Only a few weeks ago, The Orbit was launched. Despite my personal and philosophical differences with several of their authors (e.g. Gabriel, Zvan) I tried to remain upbeat about the project. My friend Adam [REDACTED] was less than sanguine, starting a betting pool on which one of their allies they would throw under the bus first.
Turns out the answer was Surly Amy:
Many Orbit bloggers, who have different relationships (or lack thereof) with Amy and Surly-Ramics, are ourselves disabled and engaged in disability advocacy to different extents. While some now feel comfortable promoting Amy’s work, others differ, and individual bloggers will continue drawing their own lines. As a network, however, we recognize offering Surly-Ramics was a mistake, both because no consensus existed on our network and because doing so without explanation cast doubt on disability rights’ importance to us. We apologize for that mistake.
Evidently Amy has been cast out of the orbit of her erstwhile allies on account of calling people stupid, of all things.
@SurlyAmy I usually love you but holyfuck your valentine to DDOSers was the most ableist thing I've seen in a WHILE. Be better.
— Kassiane (@UVGKassi) February 13, 2014
@SurlyAmy all the "stupid" & "I'm surprised you remember to breathe". Like, holy fuck ableism. Considering tossing my surlies. It's THAT BAD
— Kassiane (@UVGKassi) February 13, 2014
@SurlyAmy Stupid, IME, is polite-company "r*****d." I say as a person who has been called both.

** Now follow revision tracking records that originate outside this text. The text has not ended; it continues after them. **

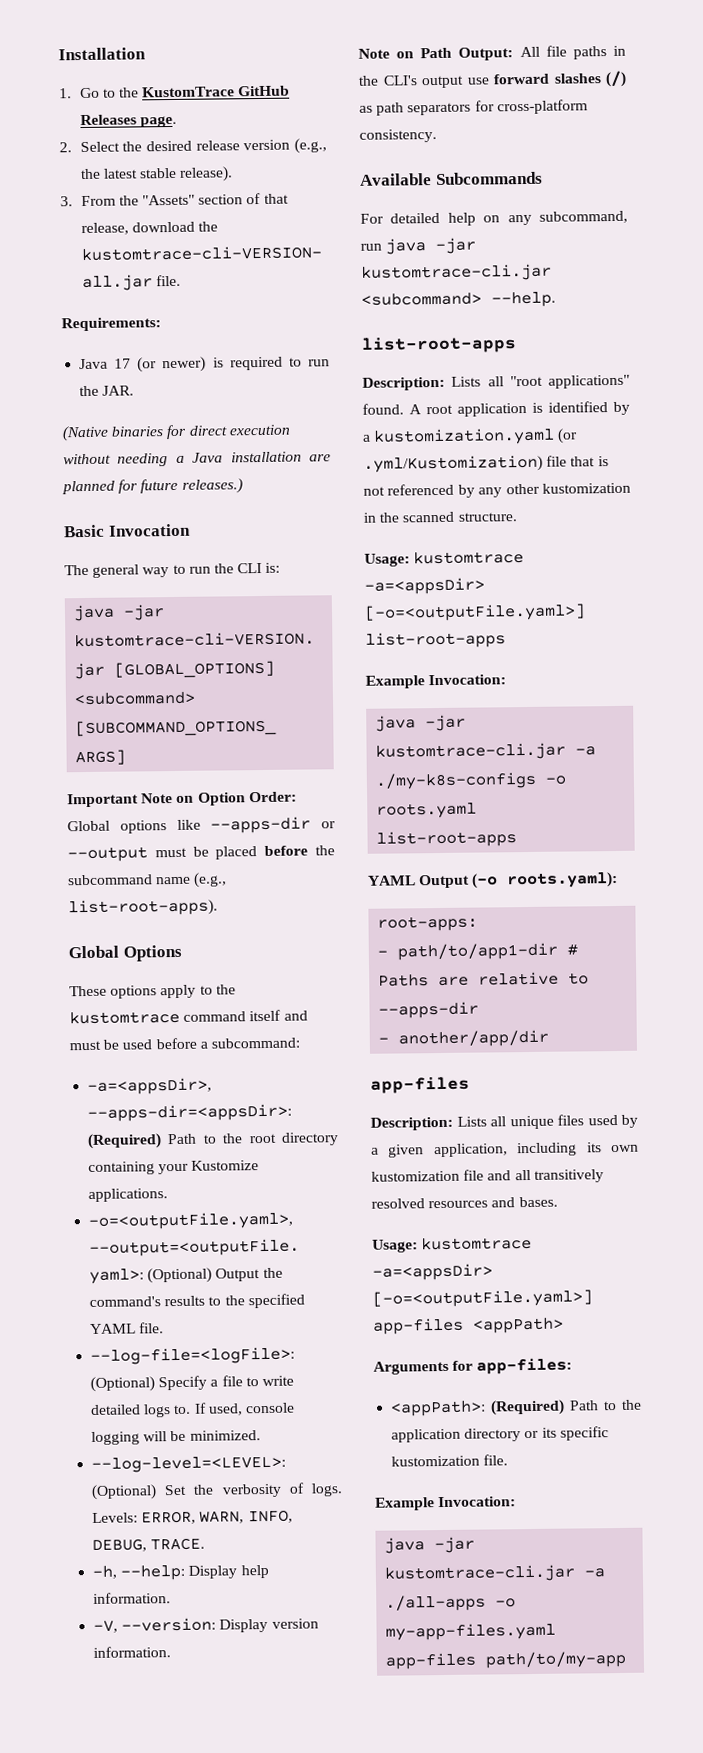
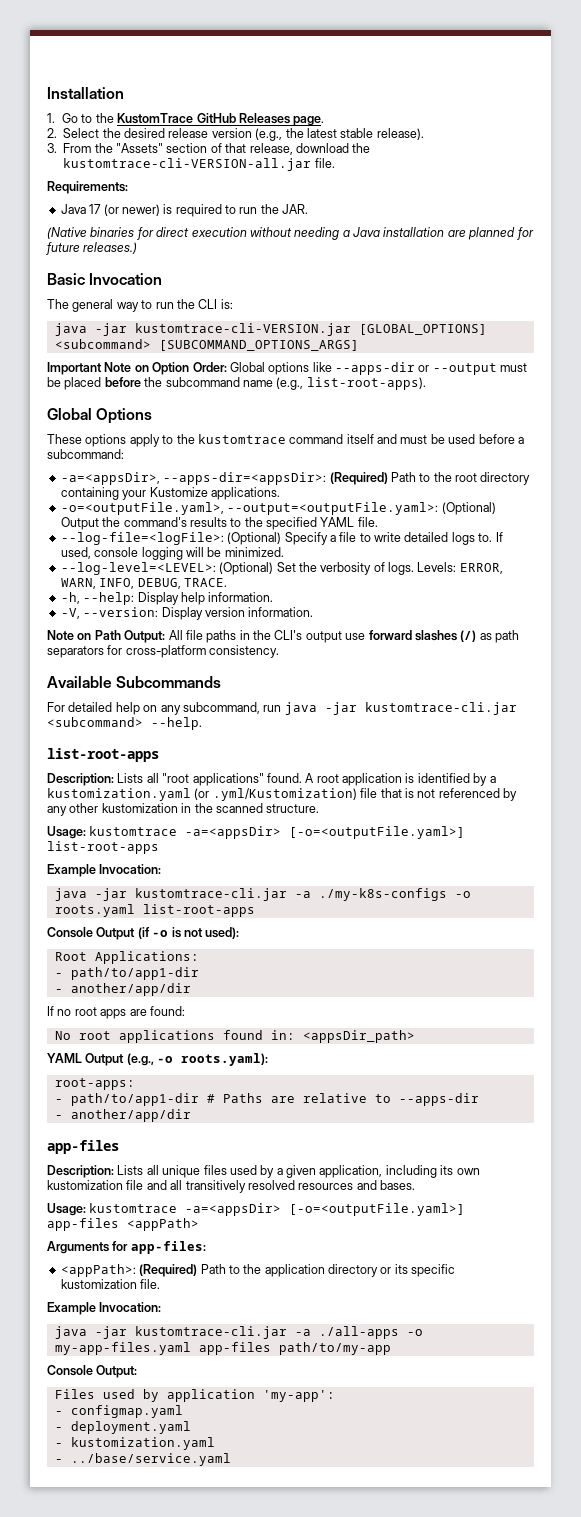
+ Console Output (if -o is not used):
+ Root Applications:
+ - path/to/app1-dir
+ - another/app/dir
+ If no root apps are found:
+ No root applications found in: <appsDir_path>
- YAML Output (-o roots.yaml):
+ YAML Output (e.g., -o roots.yaml):
+ Console Output:
+ Files used by application 'my-app':
+ - configmap.yaml
+ - deployment.yaml
+ - kustomization.yaml
+ - ../base/service.yaml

— ischemgeek (@ischemgeek) February 13, 2014
@SurlyAmy further clarification: Stupid is to retard as shrill or harpy is to b***h/c**t. It's a dogwhistly way of saying the same thing.
— ischemgeek (@ischemgeek) February 13, 2014
There is a lesson to be had in all this, for those who care to listen. It has to do with group dynamics and the pursuit of ideological purity:
…it’s important to be prejudiced in favor of tolerating dissent. Wait until substantially after it seems to you justified in ejecting a member from the group, before actually ejecting. If you get rid of the old outliers, the group position will shift, and someone else will become the oddball. If you eject them too, you’re well on the way to becoming a Bose-Einstein condensate and, er, exploding.
That last bit will hold an intuitive appeal to physics majors, mostly. The lesson is clear enough, though. Once you start shunning allies for failing to see the world in precisely the same way, you run the risk of spiraling downwards into ever stricter purity tests until there is virtually no one left.